De acuerdo, Calderón aprendió de los errores de Fox mucho de lo que NO se debe hacer, pero ese inevitable deslinde respecto del antecesor, esa ruptura con el pasado inmediato, nos está arrojando –cada vez con mayor frecuencia- a un panista tricolor en la Presidencia, con alguna agravante añadida que  alarma, como esa de un Secretario de Salud tan confesional, tan ortodoxamente católico en público, que amenaza con entrometerse en la personalísima e inalienable conciencia de cada cual.

 

No es cierto que seamos, aunque ofenda nuestras creencias supersticiosas y mágicas, más latinoamericanos que norteamericanos; esa es retórica añeja para consumo popular, que no se compadece con la realidad concreta y cotidiana de nuestra inexorable integración en y con Norteamérica.
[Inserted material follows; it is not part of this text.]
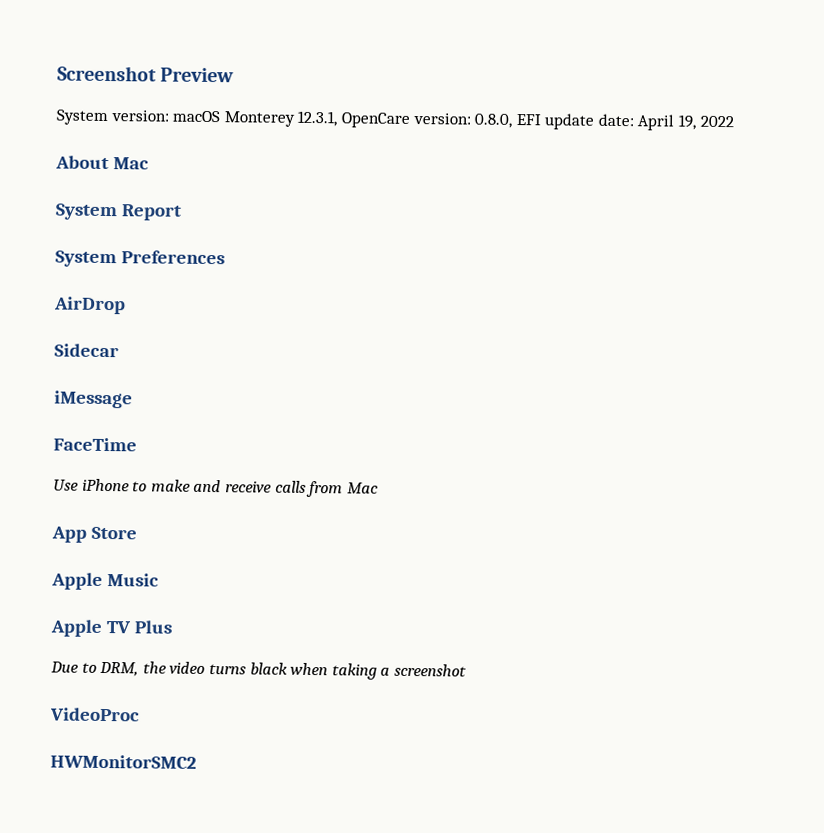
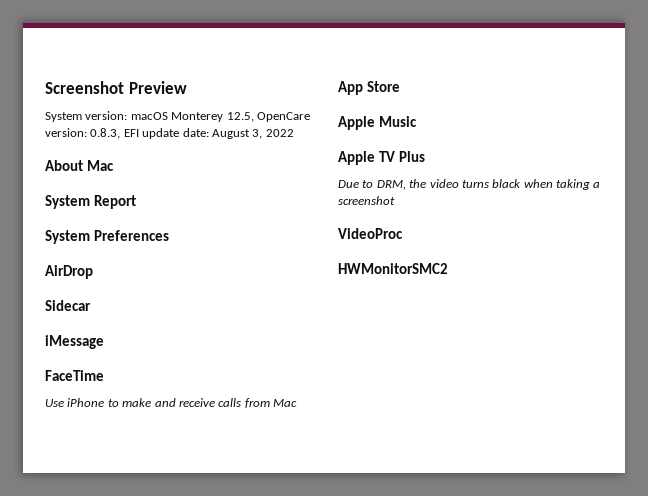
[297,110,338,127] 12.3.1, -> [226,112,254,122] 12.5,
[474,113,513,128] 0.8.0, -> [90,128,121,139] 0.8.3,
[637,114,697,131] April 19, -> [211,129,263,139] August 3,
Como dijo muy bien Luis González de Alba: la gente en México huye hacia el Norte en busca de mejor suerte y trabajo, nunca –que se sepa- sueña con asentarse en el Sur bolivariano.

 

Tampoco es razonable que el Presidente –en pleno siglo XXI y cuando se supone que ya aprendimos dolorosamente los males que causa el voluntarismo populista- “ordene” a sus empleados, que son los Secretarios de Estado, que bajen tal precio o suban tal otro, a voluntad.

 

¿Nadie le informó al Presidente que detrás del alza en los precios del maíz hay fenómenos específicos de mercado, oferta y demanda, para los cuales no hay otra respuesta que volvernos más productivos y menos retóricos?

 

¿Ya calculó Calderón, al hacer su profesión de fe latinoamericanista, la contundente integración, para bien o para mal, de la economía mexicana con la de Estados Unidos?, ¿estimó, antes de echarle un lazo al impresentable Daniel Ortega, que los mexicanos en Estados Unidos ya suman más que todos los mexicanos en la Ciudad de México?

 

Otras cositas incómodas van desde el abrazo reverente –como si fuese la esencia de la patria– al águila del escudo nacional que diseñó el PRI de los años sesenta (el autor original del águila “completa”, dicen mis fuentes, fue el arquitecto Pedro Moctezuma) con tal de tirar a la basura apresuradamente el águila estilizada y moderna (cuestión de gustos, dirán), hasta la vuelta a la fotografía oficial del Señor Presidente –a colgarse en toda oficina gubernamental de cierto nivel- solemne, acartonada, con mirada de estatua vaciada en bronce. Pasando, también, por la desagradecida indiferencia (o secreta complacencia) con la que el gobierno calderoniano ha dejado que la jauría de los resentidos se cebe en contra del buen nombre del mejor Secretario de Hacienda que hemos tenido en el México moderno.

 

Uno de los tantos yerros de Fox, por ejemplo, fue conservar esos dos restos del uniformismo priísta que son la Hora Nacional y la agencia Notimex. Por ahora, ni soñar que Calderón se deshaga de esos vestigios de la unanimidad por decreto.

 

Ojalá me equivoque. Ojalá lo que yo veo como recargadas pinceladas del más rancio y solemne PRI de antaño sean meras ilusiones ópticas de un provinciano despistado, como yo, que ya necesita anteojos. De veras. Ojalá.